Once you reach the line containing "(361, 189) none" in the data below, restate each line word for word up to and including the one containing "(540, 205) none".

Information shown →
■ ■ ■ ■ ■ ■ ■

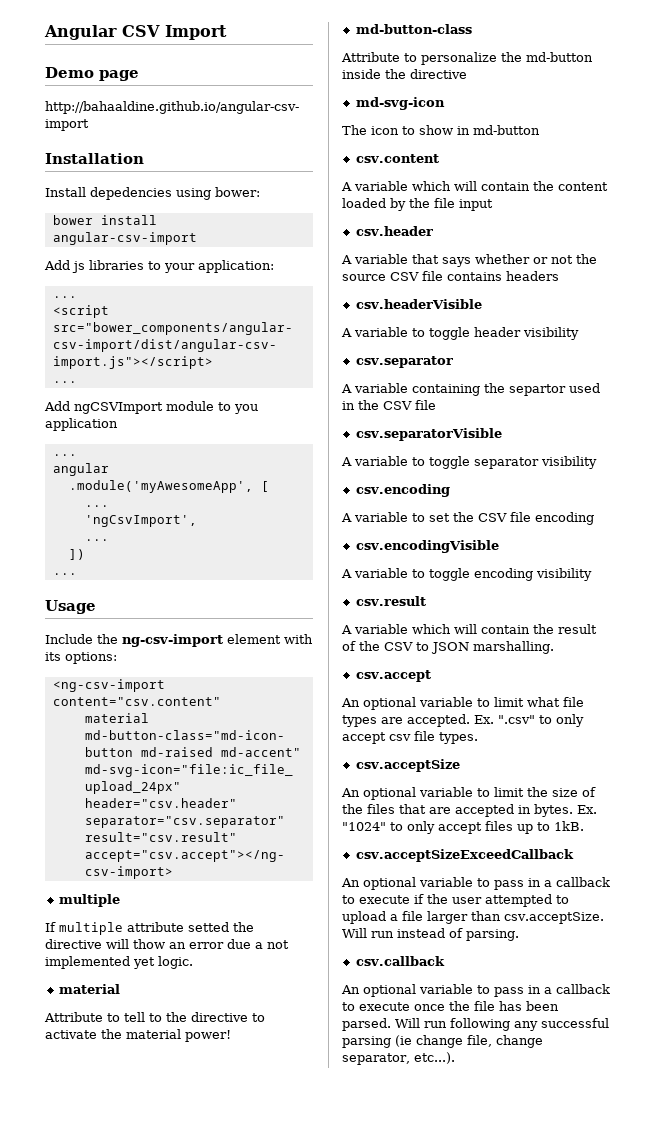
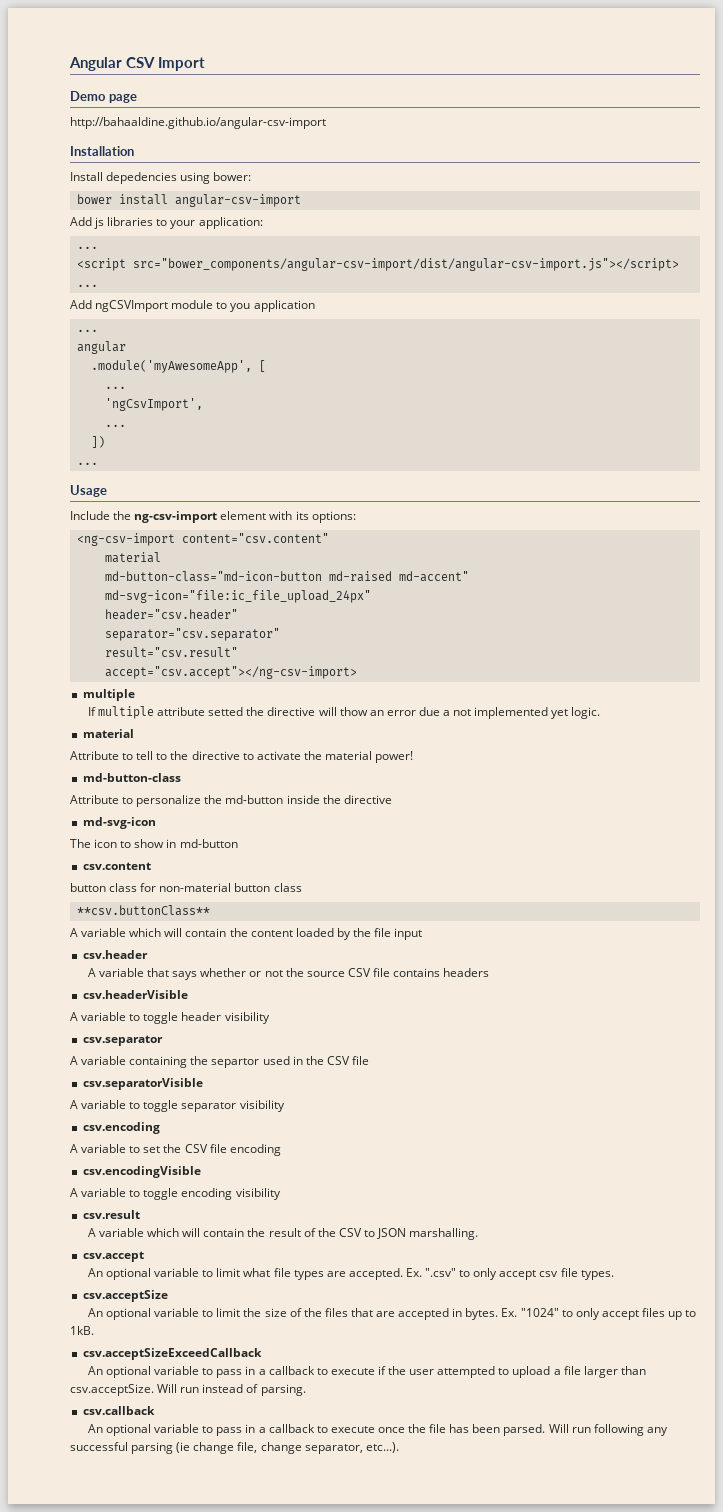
(439, 158) none -> [70,883,302,892] [76,905,210,916] // button class for non-material button class // **csv.buttonClass**

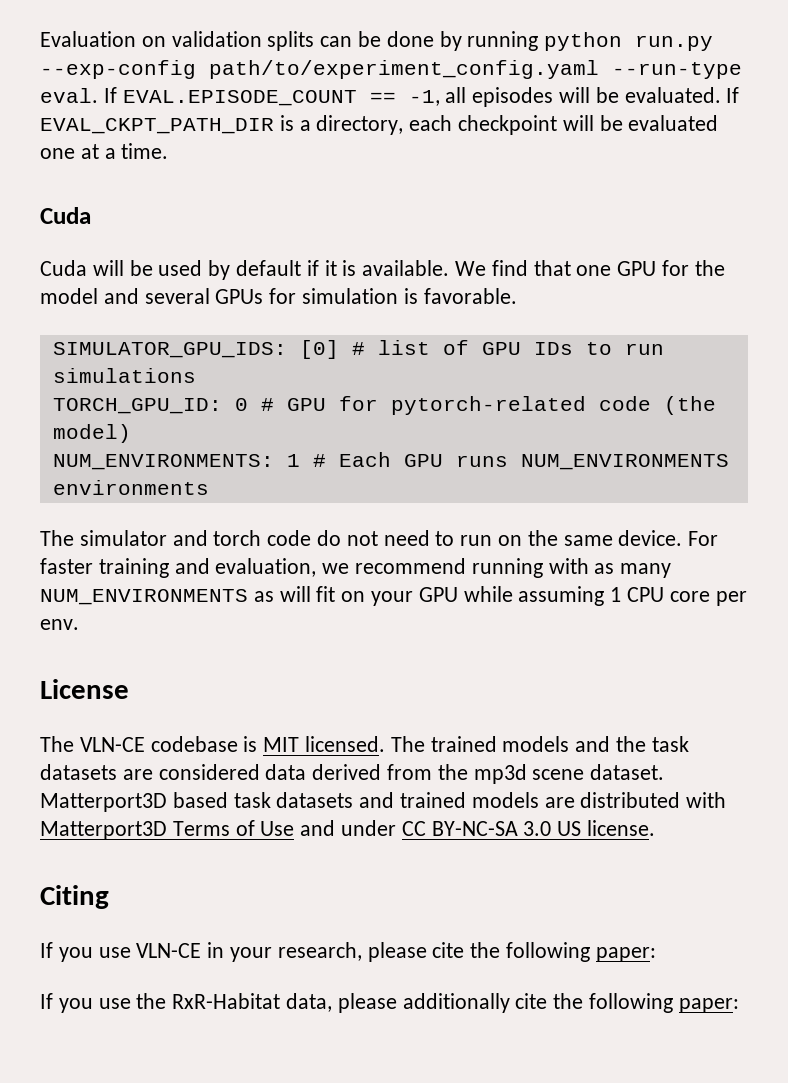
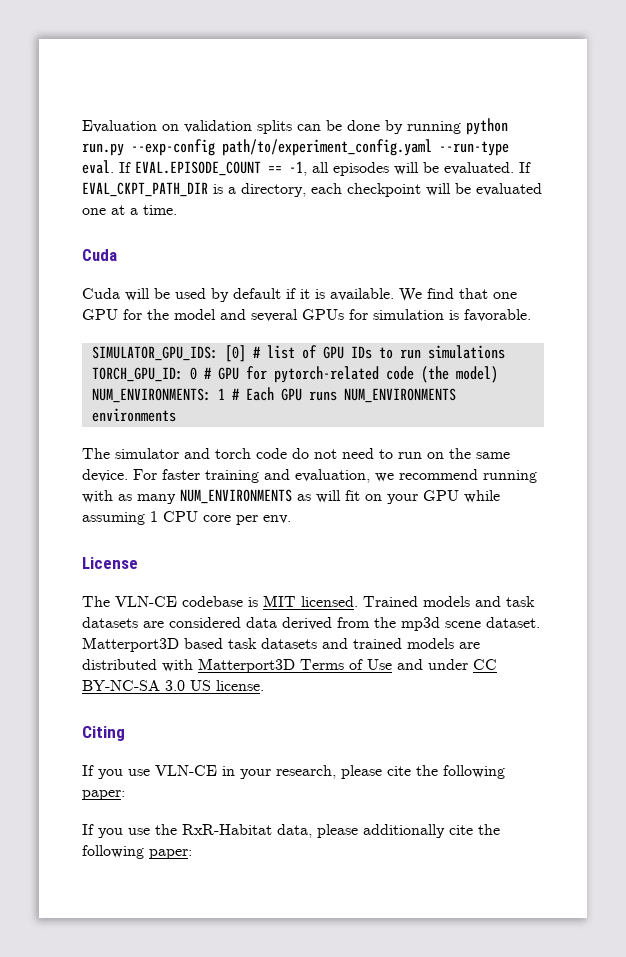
[390,736,497,752] The trained -> [363,596,418,607] Trained
[616,736,647,752] the -> (501, 601) none

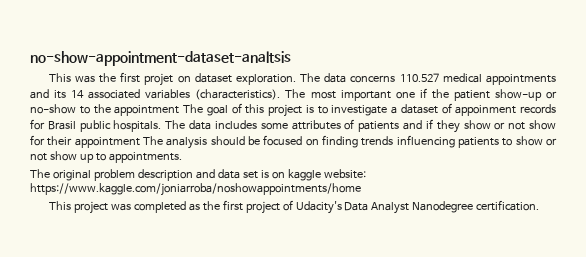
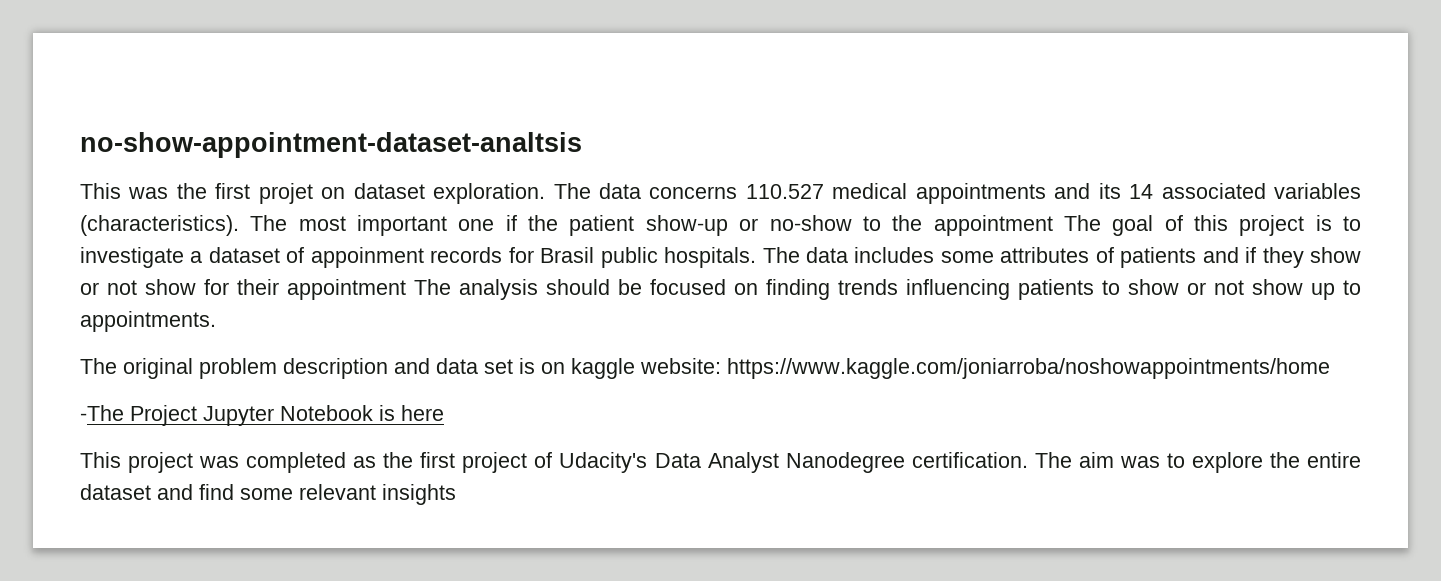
(361, 189) none -> [80,405,444,426] // -The Project Jupyter Notebook is here
(540, 205) none -> [1034,452,1361,473] [80,484,456,505] The aim was to explore the entire dataset and find some relevant insights

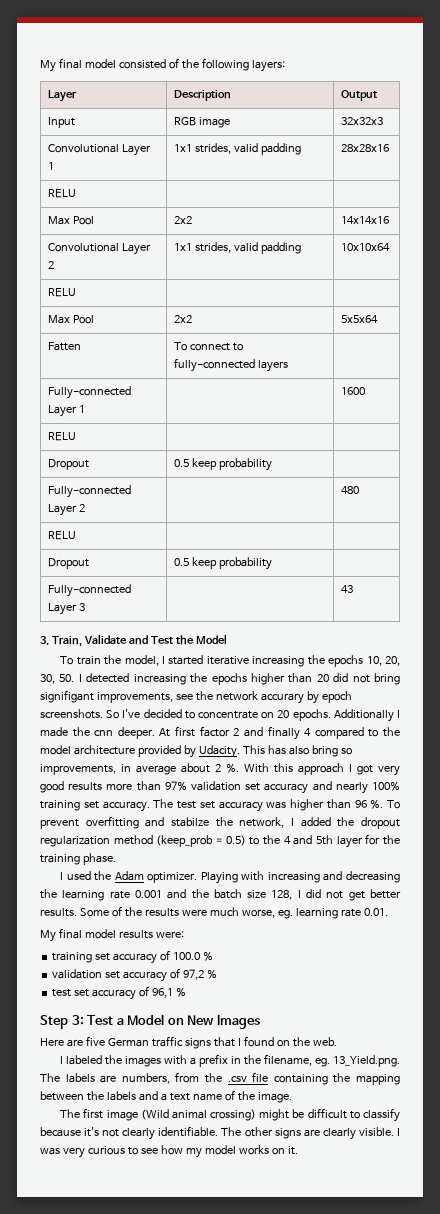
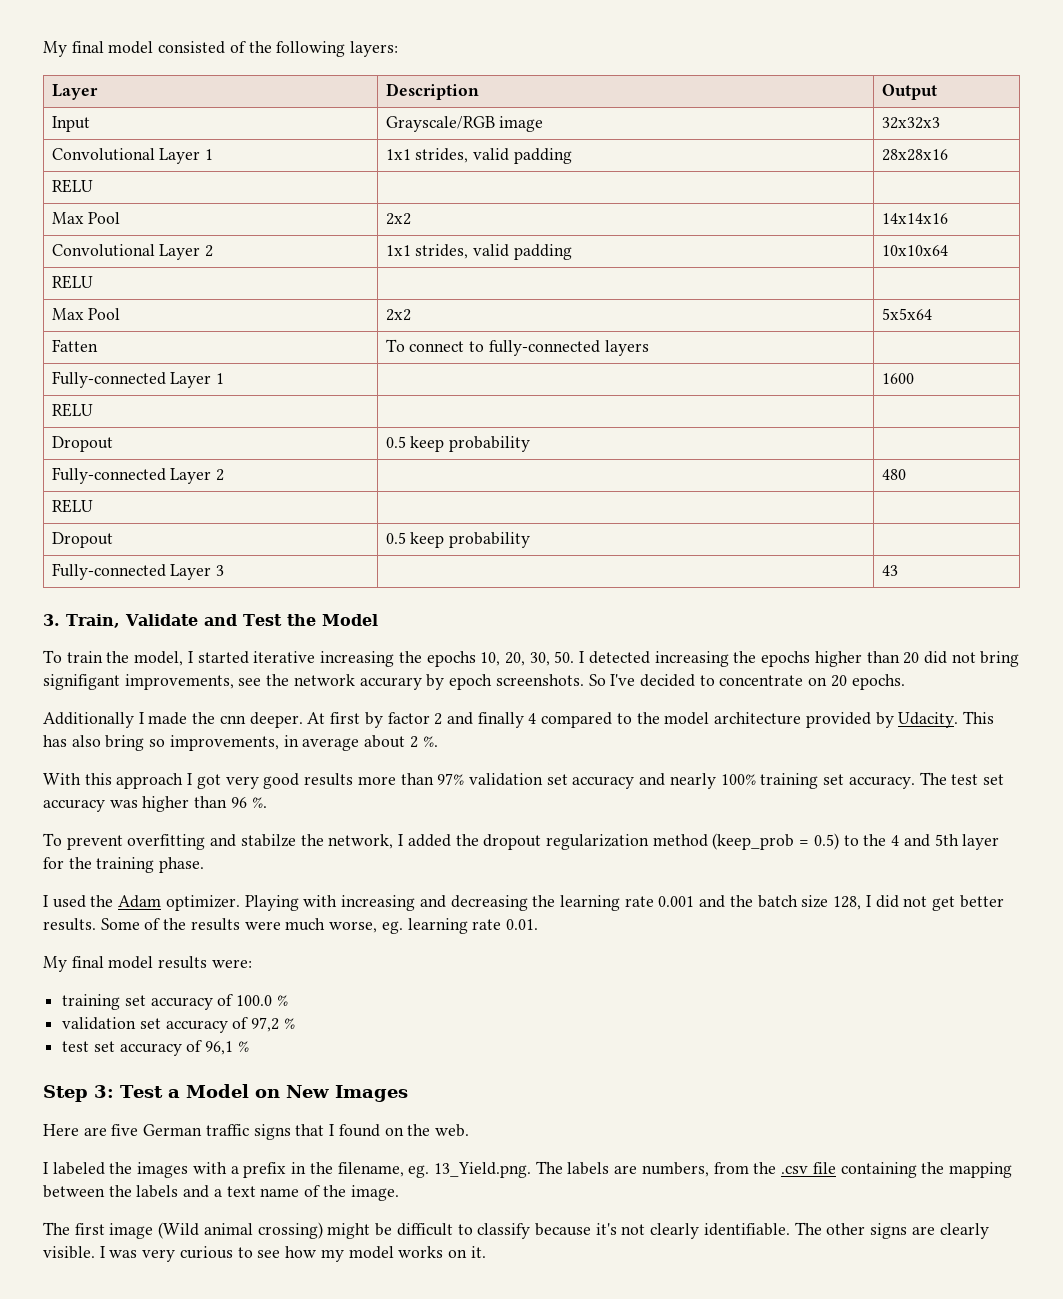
[174,117,197,126] RGB -> [385,116,495,132] Grayscale/RGB
(331, 715) none -> (905, 682) //
(196, 731) none -> [364,712,383,728] by
(239, 768) none -> (438, 741) //
(384, 804) none -> (267, 802) //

■ ■ ■ ■ ■ ■ ■

Solution for this problem →
(361, 189) none -> [80,405,444,426] // -The Project Jupyter Notebook is here
(540, 205) none -> [1034,452,1361,473] [80,484,456,505] The aim was to explore the entire dataset and find some relevant insights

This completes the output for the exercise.